§ **TASK ITEM**: Find how many lines below hold "ActionDescriptor", and give that number as the entire answer.

───

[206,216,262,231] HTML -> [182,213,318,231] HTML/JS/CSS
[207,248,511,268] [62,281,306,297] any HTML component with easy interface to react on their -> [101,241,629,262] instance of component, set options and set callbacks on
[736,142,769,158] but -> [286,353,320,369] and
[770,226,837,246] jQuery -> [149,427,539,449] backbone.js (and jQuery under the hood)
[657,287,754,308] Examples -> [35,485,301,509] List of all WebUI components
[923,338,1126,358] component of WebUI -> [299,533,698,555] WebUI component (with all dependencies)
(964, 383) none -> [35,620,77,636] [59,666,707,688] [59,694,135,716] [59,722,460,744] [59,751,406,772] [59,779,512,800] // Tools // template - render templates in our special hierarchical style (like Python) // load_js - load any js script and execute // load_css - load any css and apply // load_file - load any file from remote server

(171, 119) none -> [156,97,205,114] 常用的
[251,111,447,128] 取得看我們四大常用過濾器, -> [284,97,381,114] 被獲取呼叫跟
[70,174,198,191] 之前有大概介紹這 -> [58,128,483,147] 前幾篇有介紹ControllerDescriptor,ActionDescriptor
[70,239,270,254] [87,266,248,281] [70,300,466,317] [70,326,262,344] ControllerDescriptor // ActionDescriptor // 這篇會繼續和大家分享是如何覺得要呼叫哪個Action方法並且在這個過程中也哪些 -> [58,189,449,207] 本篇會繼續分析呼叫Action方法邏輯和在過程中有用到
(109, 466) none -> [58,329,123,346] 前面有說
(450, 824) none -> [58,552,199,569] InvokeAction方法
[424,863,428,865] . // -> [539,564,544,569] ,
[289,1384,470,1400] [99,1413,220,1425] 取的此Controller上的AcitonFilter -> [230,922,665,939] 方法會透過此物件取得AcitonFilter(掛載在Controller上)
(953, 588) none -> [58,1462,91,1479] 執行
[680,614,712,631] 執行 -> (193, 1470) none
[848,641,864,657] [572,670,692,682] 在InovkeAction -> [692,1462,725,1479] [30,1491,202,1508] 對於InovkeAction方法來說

───

§ **EXERCISE ANSWER**: 2